Charles McCathieNevile ha scritto:
> On Fri, 09 Jan 2009 12:54:08 +1100, Calogero Alex Baldacchino 
> <alex.baldacchino at email.it> wrote:
>
>> I admit I'm not very expert in RDF use, thus I have a few questions. 
>> Specifically, maybe I can guess the advantages when using the same 
>> (carefully modelled, and well-known) vocabulary/ies; but when two 
>> organizations develop their own vocabularies, similar yet different, 
>> to model the same kind of informations, is merging of data enough? 
>> Can a processor give more than a collection of triples, to be then 
>> interpreted basing on knowledge on the used vocabulary/ies?
>
> RDF consists of several parts. One of the key parts explains how to 
> make an RDF vocabulary self-describing in terms of other vocabularies.
>
>>  I mean, I assume my tools can extract RDF(a) data from whatever 
>> document, but my query interface is based on my own vocabulary: when 
>> I merge informations from an external vocabulary, do I need to 
>> translate one vocabulary to the other (or at least to modify the 
>> query backend, so that certain curies are recognized as representing 
>> the same concepts - e.g. to tell my software that 'foaf:name' and 
>> 'ex:someone' are equivalent, for my purposes)? If so, merging data 
>> might be the minor part of the work I need to do, with respect to 
>> non-RDF(a) metadata (that is, I'd have tools to extract and merge 
>> data anyway, and once I translated external metadata to my format, I 
>> could use my own tools to merge data), specially if the same model is 
>> used both by mine and an external organization (therefore requiring 
>> an easier translation).
>
> If a vocabulary is described, then you can do an automated translation 
> from one RDF vocabulary to another by using your original query based 
> in your original vocabulary. This is one of the strengths of RDF.
>

Certainly, this is a strong benefit. However, when comparing different 
vocabularies in depth to their basic description (if any), I guess there 
may be a chance to find vocabularies which are not described in terms of 
each other, or of a third common vocabulary, thus a translation might be 
needed anyway.
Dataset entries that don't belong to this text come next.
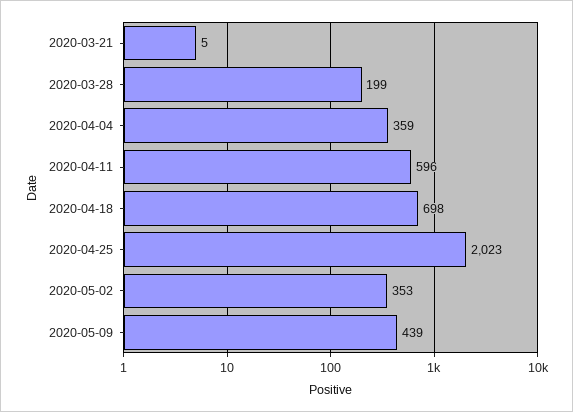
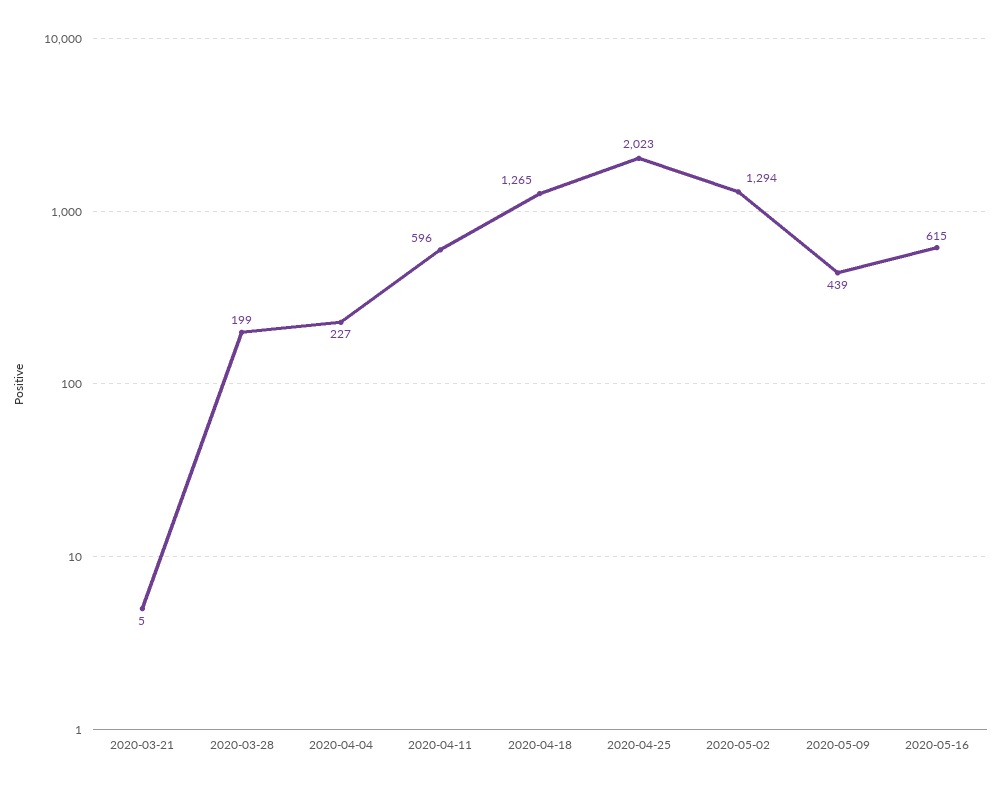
2020-04-04: 359 -> 227
2020-04-18: 698 -> 1265
2020-05-02: 353 -> 1294
2020-05-16: none -> 615

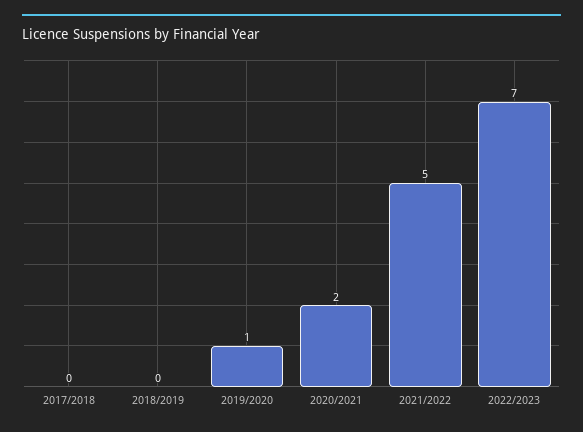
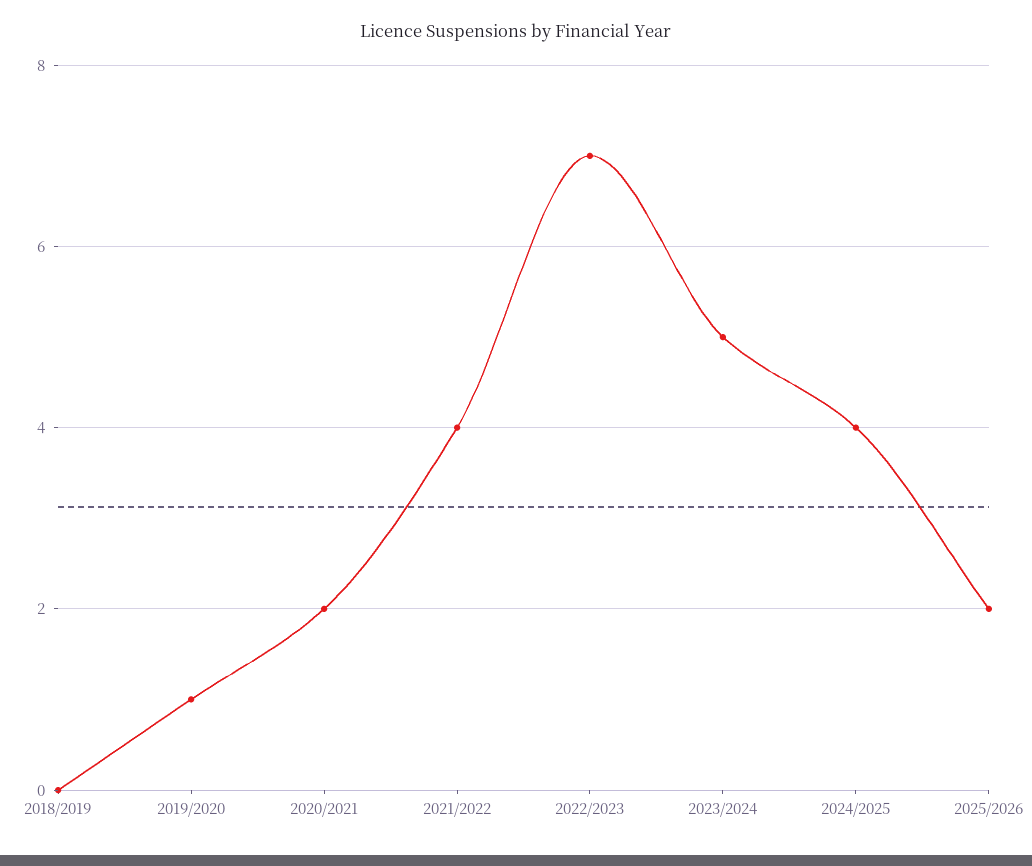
2017/2018: 0 -> none
2021/2022: 5 -> 4
2023/2024: none -> 5
2024/2025: none -> 4
2025/2026: none -> 2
This might be true for small-time users developing a 
vocabulary for internal use before starting an external partnership, or 
regardless of the partnership (sometimes, small-time users may find it 
easier/faster to "reinvent the wheel" and modify it to address evolving 
problems; potentially someone might be unable to afford an extensive 
investigation to find an existing vocabulary fulfilling his requirments, 
or to develope a new one in conjunction with a partner having similar 
but slightly different needs, and thus potentially leading to a longer 
process to mediate respective needs. In such a case, I wouldn't expect 
that such a person will look for existing, more generic vocabularies 
which can describe the new one in order to ensure the widest possible 
interchange of data - that is, until a requirement for interchange 
arises, designing a vocabulary for that might be an overengineered task, 
and once the requirement was met, addressing it with a translation or 
with a description in term of a vocabulary known to be involved (each 
time the problem recurres) might be easier/faster than engineering a 
good description once and for all).

Anyway, let's assume we're going to deal with well-described 
vocabularies. Is the automated translation a task of a parser/processor 
creating a graph of triples, or a task of a query backend? And what are 
the requirements for a UA, from this perspective? Must it just parse the 
triples and create a graph or also take care of a vocabulary 
description? Must it be a complete query backend? Must it also provide a 
query interface? How much basic or advanced must the interface be? I 
think we should answer questions like this, and try and figure out 
possible problems arising with each answer and possible related 
solutions, because the concern here should be what UAs must do with RDF 
embedded in a non-RDF (and non-XML) document.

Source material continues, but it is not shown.